Records from a data source
══════════

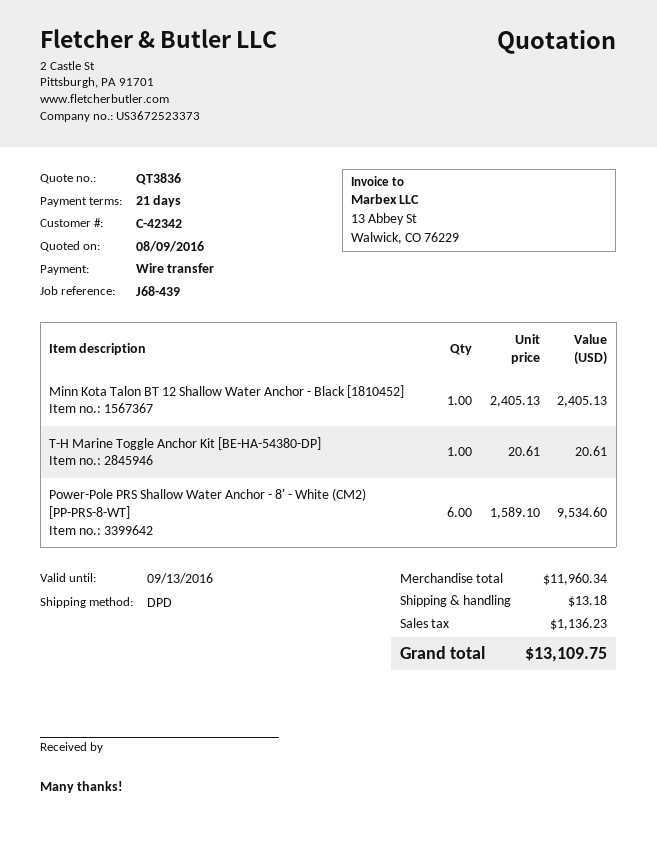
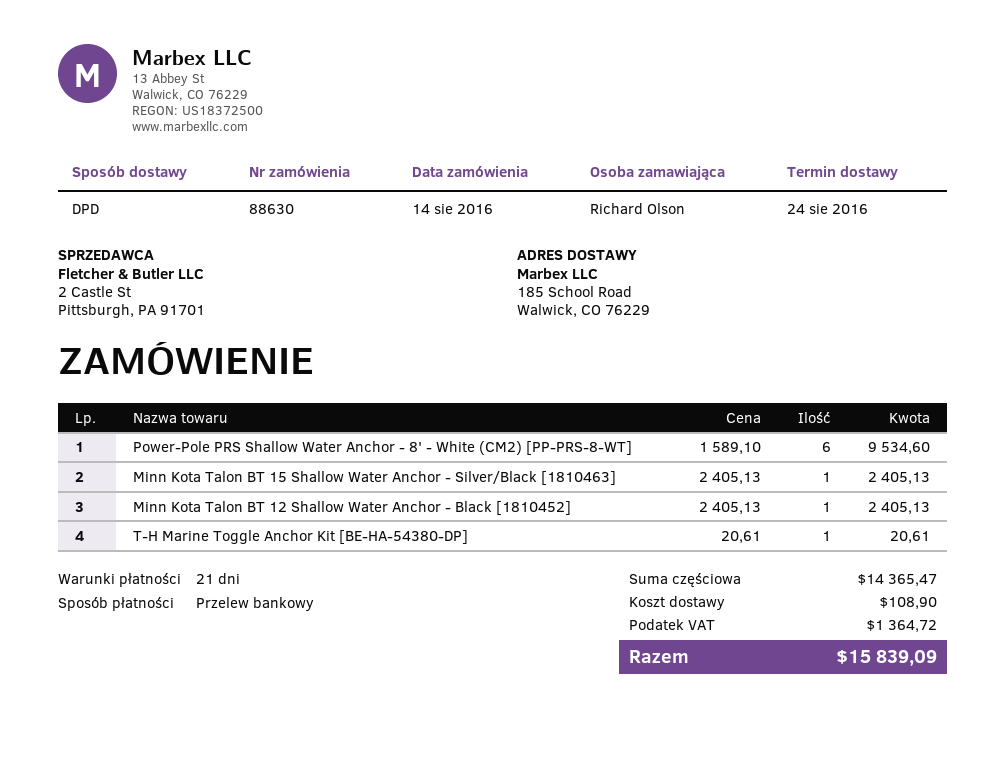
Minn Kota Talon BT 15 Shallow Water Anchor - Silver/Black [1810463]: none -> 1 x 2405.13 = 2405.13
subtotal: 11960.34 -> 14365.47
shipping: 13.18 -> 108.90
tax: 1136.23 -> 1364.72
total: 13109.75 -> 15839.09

══════════

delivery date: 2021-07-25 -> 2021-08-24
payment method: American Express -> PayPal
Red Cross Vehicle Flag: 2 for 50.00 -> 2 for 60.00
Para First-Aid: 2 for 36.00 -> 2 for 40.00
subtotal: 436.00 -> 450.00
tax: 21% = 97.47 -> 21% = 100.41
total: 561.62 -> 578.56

══════════

| What you should do |
Only the lines above from the line with "delivery date: 2021-07-25 -> 2021-08-24" to the line with "total: 561.62 -> 578.56", those two lines included, should be reproduced exactly.

| Solution to this exercise |
delivery date: 2021-07-25 -> 2021-08-24
payment method: American Express -> PayPal
Red Cross Vehicle Flag: 2 for 50.00 -> 2 for 60.00
Para First-Aid: 2 for 36.00 -> 2 for 40.00
subtotal: 436.00 -> 450.00
tax: 21% = 97.47 -> 21% = 100.41
total: 561.62 -> 578.56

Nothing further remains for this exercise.